(Detected change data)
"""

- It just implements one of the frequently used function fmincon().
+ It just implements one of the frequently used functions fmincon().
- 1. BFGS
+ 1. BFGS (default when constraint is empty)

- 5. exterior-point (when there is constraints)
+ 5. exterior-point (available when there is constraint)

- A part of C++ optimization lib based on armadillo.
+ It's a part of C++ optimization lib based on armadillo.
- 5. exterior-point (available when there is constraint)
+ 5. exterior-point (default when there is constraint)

"""
"""

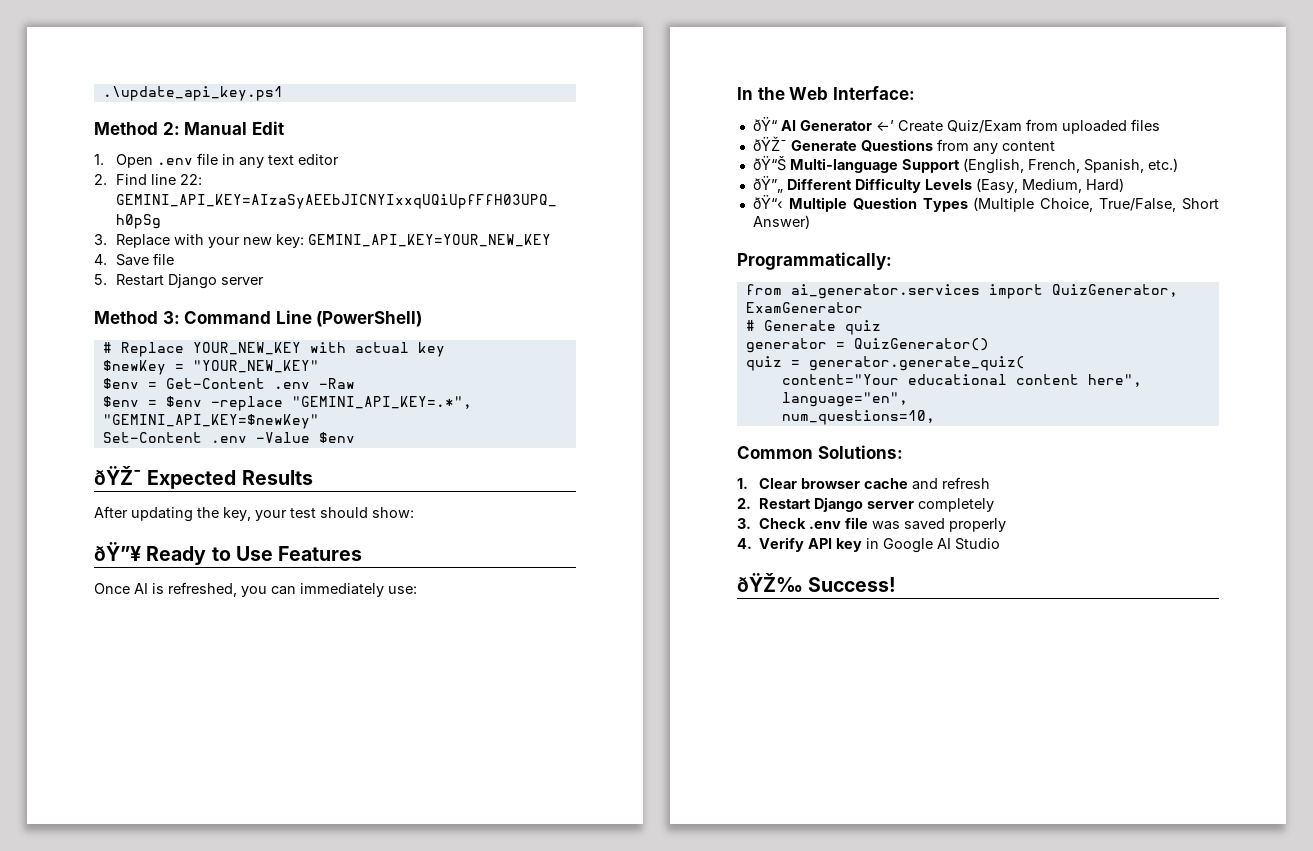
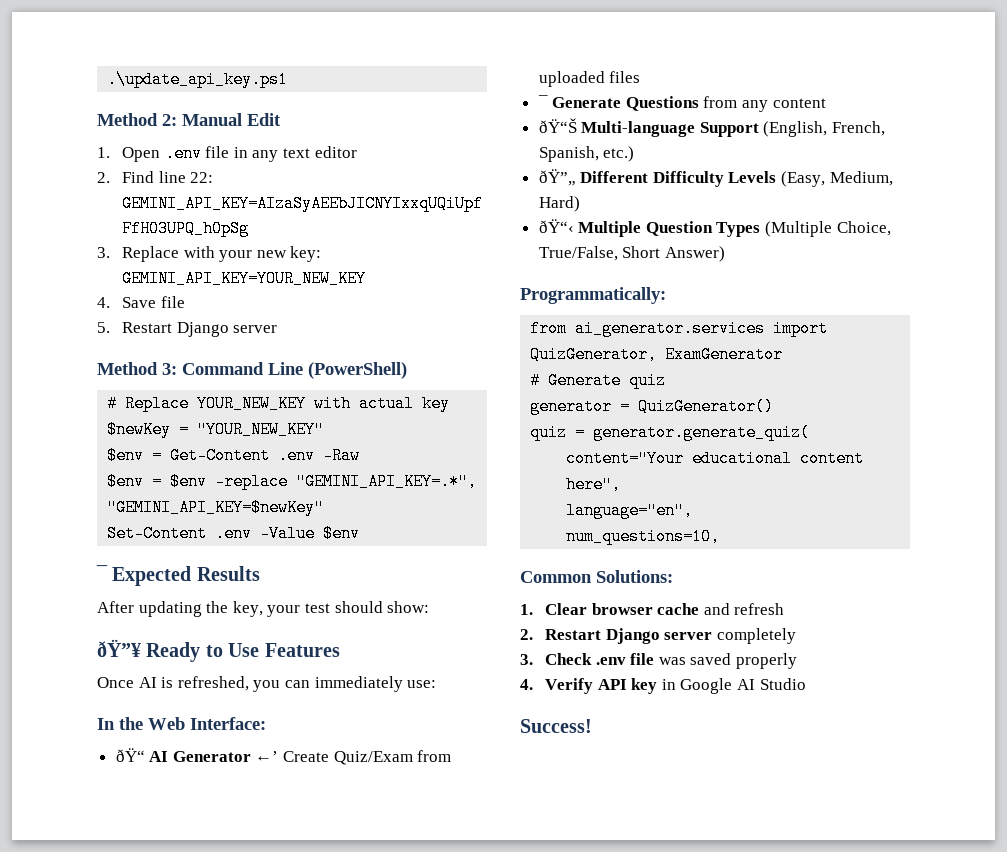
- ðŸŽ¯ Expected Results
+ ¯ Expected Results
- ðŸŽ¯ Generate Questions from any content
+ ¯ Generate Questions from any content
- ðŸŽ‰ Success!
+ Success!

"""

[THE PROBLEM] Beginning at the line above that contains "- It just implements", return each line exactly through the line that contains "(default when there is constraint)", and no others.

[OUTPUT BELOW]
- It just implements one of the frequently used function fmincon().
+ It just implements one of the frequently used functions fmincon().
- 1. BFGS
+ 1. BFGS (default when constraint is empty)

- 5. exterior-point (when there is constraints)
+ 5. exterior-point (available when there is constraint)

- A part of C++ optimization lib based on armadillo.
+ It's a part of C++ optimization lib based on armadillo.
- 5. exterior-point (available when there is constraint)
+ 5. exterior-point (default when there is constraint)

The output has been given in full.